___ Information given ___

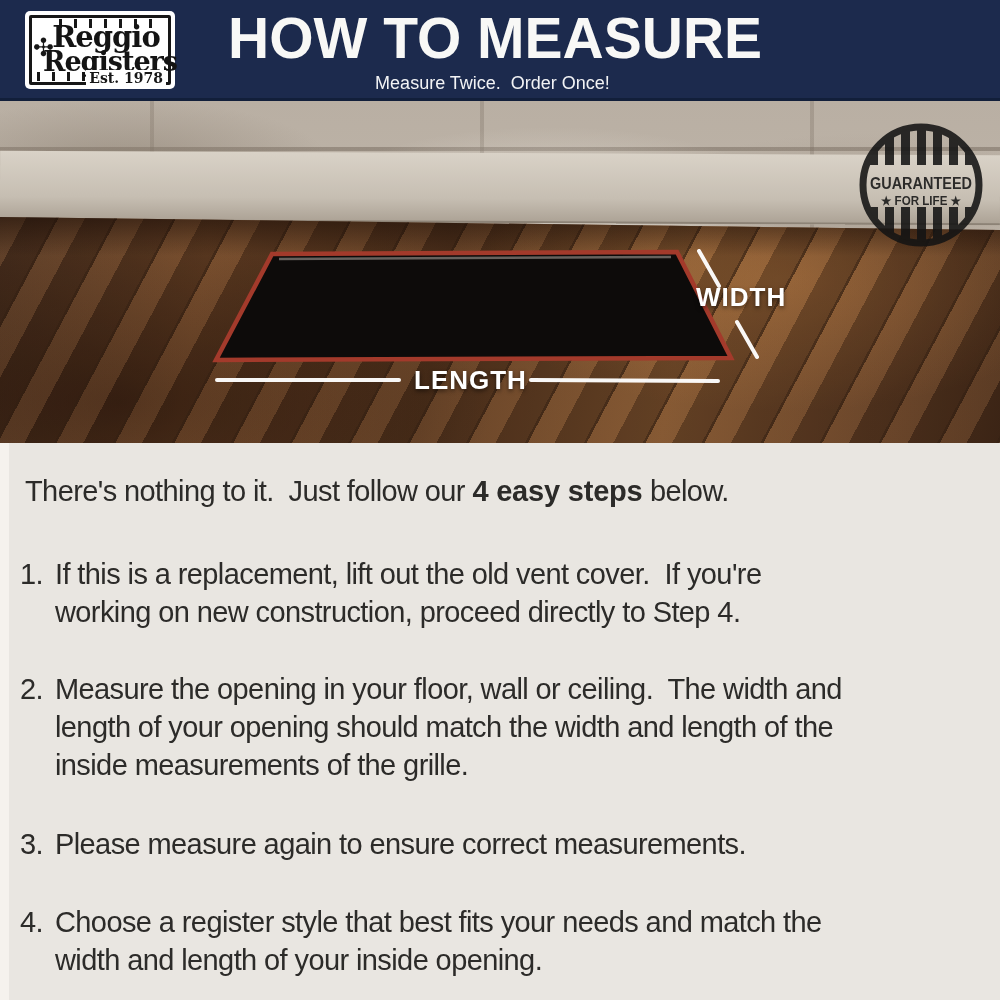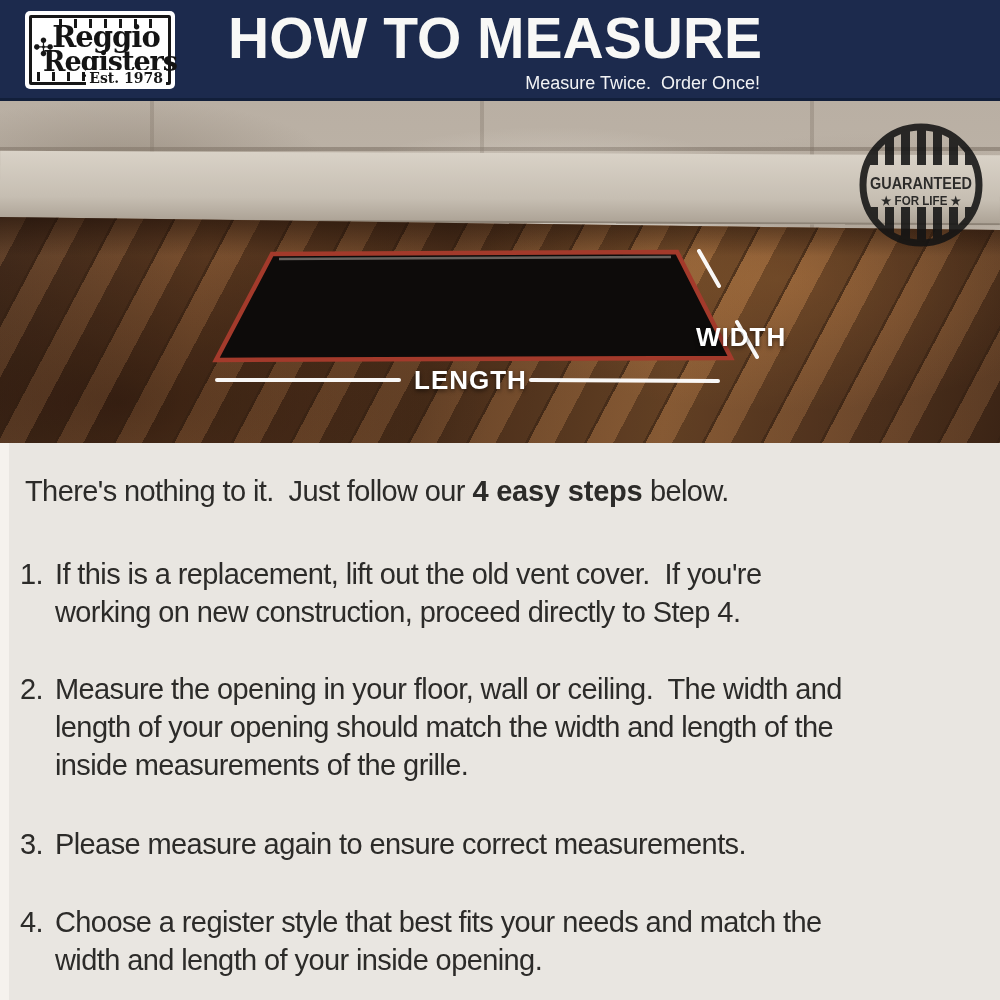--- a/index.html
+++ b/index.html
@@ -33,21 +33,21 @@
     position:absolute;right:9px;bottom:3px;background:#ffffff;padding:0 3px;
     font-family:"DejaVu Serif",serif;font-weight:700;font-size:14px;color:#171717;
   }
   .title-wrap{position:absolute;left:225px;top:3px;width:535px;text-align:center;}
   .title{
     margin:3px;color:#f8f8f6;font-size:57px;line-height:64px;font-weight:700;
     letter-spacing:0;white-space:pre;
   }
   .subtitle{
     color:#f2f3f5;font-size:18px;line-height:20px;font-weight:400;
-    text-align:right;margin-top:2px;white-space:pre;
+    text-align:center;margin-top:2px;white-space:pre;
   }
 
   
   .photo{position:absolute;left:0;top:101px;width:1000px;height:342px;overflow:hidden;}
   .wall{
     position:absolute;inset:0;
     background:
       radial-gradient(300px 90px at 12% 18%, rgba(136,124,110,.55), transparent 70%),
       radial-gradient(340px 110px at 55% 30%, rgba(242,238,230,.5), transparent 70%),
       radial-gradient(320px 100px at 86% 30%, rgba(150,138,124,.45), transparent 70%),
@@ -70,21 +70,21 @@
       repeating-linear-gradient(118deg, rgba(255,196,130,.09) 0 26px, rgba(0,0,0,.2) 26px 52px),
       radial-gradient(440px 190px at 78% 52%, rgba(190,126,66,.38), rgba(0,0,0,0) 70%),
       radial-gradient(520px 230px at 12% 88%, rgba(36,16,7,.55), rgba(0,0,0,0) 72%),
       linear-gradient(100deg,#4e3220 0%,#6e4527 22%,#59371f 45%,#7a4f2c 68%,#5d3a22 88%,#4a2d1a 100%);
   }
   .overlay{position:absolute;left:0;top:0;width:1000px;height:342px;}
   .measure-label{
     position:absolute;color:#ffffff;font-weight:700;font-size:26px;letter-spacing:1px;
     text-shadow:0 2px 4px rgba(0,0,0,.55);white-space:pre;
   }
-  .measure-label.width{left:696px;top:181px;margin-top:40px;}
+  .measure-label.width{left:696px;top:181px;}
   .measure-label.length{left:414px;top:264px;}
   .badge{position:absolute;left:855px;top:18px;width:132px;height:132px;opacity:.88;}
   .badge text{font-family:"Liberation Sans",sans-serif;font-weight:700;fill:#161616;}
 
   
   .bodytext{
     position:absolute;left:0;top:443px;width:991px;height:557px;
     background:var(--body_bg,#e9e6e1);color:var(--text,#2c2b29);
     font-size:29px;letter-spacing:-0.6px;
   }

___
___ Information given ___

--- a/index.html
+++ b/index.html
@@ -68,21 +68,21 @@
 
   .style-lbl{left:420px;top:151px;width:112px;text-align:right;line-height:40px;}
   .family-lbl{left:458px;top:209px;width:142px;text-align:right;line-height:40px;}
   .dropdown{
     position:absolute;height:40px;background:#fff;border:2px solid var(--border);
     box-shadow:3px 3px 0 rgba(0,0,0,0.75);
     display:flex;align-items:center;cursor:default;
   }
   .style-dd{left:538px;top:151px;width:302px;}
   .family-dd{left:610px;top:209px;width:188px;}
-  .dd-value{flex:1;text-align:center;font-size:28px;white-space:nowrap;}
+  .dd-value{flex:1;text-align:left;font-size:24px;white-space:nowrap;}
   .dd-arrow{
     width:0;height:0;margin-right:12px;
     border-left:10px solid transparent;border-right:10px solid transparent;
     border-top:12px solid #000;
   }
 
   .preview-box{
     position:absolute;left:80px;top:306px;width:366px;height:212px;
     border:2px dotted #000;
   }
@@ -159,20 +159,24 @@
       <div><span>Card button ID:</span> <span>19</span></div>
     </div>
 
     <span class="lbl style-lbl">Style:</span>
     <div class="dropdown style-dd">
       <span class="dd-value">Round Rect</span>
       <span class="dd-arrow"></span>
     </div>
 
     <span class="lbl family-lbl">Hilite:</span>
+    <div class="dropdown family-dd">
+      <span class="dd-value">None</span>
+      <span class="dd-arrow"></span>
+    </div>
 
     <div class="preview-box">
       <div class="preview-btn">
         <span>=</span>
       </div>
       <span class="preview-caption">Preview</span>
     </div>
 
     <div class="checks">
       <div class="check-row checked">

___

**Work task**
Lines above with the string "flex" need to be found and copied.

**Task result**
     display:flex;align-items:center;cursor:default;
-  .dd-value{flex:1;text-align:center;font-size:28px;white-space:nowrap;}
+  .dd-value{flex:1;text-align:left;font-size:24px;white-space:nowrap;}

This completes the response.